Chapter 18

I’m gonna put the questions and the answers and you make them into a flashcard set.

  1. How did the government push for the vast construction of the railroads? Republican leaders passed legislation to grant subsidies to corporations building railroads

  2. Which political party is more likely to grant subsidies to major corporations to help spur economic ventures? Republican Party

  3. Before the Civil War, wage earners saw factory work as a stepping-stone to attaining their own farms or small businesses. What about after? New technology and greater mechanization meant fewer and fewer workers could legitimately aspire to economic independence.

  4. Due to the growing size of corporations, owners were becoming more and more disconnected from their employees and day-to-day operations, leading the owners to turn to whom? Managers

  5. What kind of groups were forming to fight for a growing, more-permanent working class? Labor unions

  6. How was food production nationalized? Cattle were shipped by rail from Texas to Chicago, where they went through “disassembly lines,” packed into refrigerated rail cars and sent to butcher shops nationwide.
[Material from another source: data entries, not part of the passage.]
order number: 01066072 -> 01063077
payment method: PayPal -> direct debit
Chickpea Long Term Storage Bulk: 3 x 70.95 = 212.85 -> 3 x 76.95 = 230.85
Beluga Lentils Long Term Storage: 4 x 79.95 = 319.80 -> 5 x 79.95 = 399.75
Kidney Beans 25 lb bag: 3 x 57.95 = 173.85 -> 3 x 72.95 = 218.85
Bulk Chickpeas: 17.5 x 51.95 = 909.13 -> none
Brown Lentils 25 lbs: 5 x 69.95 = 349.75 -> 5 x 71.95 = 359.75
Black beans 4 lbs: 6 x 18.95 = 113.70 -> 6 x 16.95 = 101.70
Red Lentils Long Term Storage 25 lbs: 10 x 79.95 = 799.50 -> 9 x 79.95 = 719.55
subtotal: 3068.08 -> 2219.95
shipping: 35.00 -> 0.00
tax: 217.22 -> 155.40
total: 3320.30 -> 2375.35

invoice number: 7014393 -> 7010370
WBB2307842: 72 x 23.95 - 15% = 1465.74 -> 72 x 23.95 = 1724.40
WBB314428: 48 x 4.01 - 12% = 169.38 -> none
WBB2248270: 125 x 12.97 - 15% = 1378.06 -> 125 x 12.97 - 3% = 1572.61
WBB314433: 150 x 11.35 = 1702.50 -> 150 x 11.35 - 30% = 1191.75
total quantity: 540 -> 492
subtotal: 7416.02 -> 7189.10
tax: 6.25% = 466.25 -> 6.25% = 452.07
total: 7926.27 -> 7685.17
  7. Which city became the “Gateway City,” the crossroads connecting American agricultural goods, capital markets in New York and London, and consumers from all corners of the United States? Chicago

  8. To highlight such startling technological advances of the times, on April Fool’s Day in 1878, the New York Daily Graphic published a fictitious interview with inventor Thomas Edison describing what fake invention that Edison received real attention as if it was real? A food machine that could create forty different kinds of food and drink out of air, water, and dirt, for $5 or $6.
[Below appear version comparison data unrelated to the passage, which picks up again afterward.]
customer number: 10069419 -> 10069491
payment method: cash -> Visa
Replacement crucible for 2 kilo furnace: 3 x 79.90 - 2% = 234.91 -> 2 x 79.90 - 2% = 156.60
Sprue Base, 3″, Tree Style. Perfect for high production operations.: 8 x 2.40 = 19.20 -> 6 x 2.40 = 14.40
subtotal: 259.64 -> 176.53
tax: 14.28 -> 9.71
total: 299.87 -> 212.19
  9. What was the model of Edison’s Menlo Park research laboratory? Commercially minded management of research and development; an “inventor factory”

  10. What was the first big line of research and development by Edison’s invention factory in September 1878? Electric power and lighting

  11. When did Edison have a working system of power generation and electrical light for reporters and investors? Fall 1879

  12. New York’s Pearl Street central power station powered a square mile of Manhattan, opened when? September 1882

  13. Electricity is to the Second Industrial Revolution as ________ is to the First Industrial Revolution. Railroads

  14. What two factors lead to American urbanization? Growth of industry and immigration

  15. What were the pull factors of many immigrants to the US? Inexpensive land; economic opportunity to send money back home; fertile land ripe for farming; industrial capitalism

  16. What were the push factors of many immigrants to the US? Religious persecution; less opportunity to purchase land or business

  17. What was the goal for many of the immigrants that did not stay in the US? Save up money to purchase land back in their home country

  18. How would immigrants assimilate into their new cities and communities? Clustered together in ethnic neighborhoods, known as ghettoes, where they would have their own stores, schools, organizations and societies, newspapers

  19. Immigrants would write home of their new life in the US and encourage others to follow them, in a process called ______________. Chain migration

  20. How did municipal governments adapt to immigrant populations? Political machines

  21. What is a political machine? A sort of “mutual aid society” in which they would respond to immigrants’ needs and help them with certain things in exchange for their blind votes and donations to give them power

  22. What is the most famous political machine, a machine in New York City for the Democratic Party? Who was their most famous politician? Tammany Hall, William “Boss” Tweed

  23. How would these political machines be funded? Public works projects and subsidies would be taken advantage of.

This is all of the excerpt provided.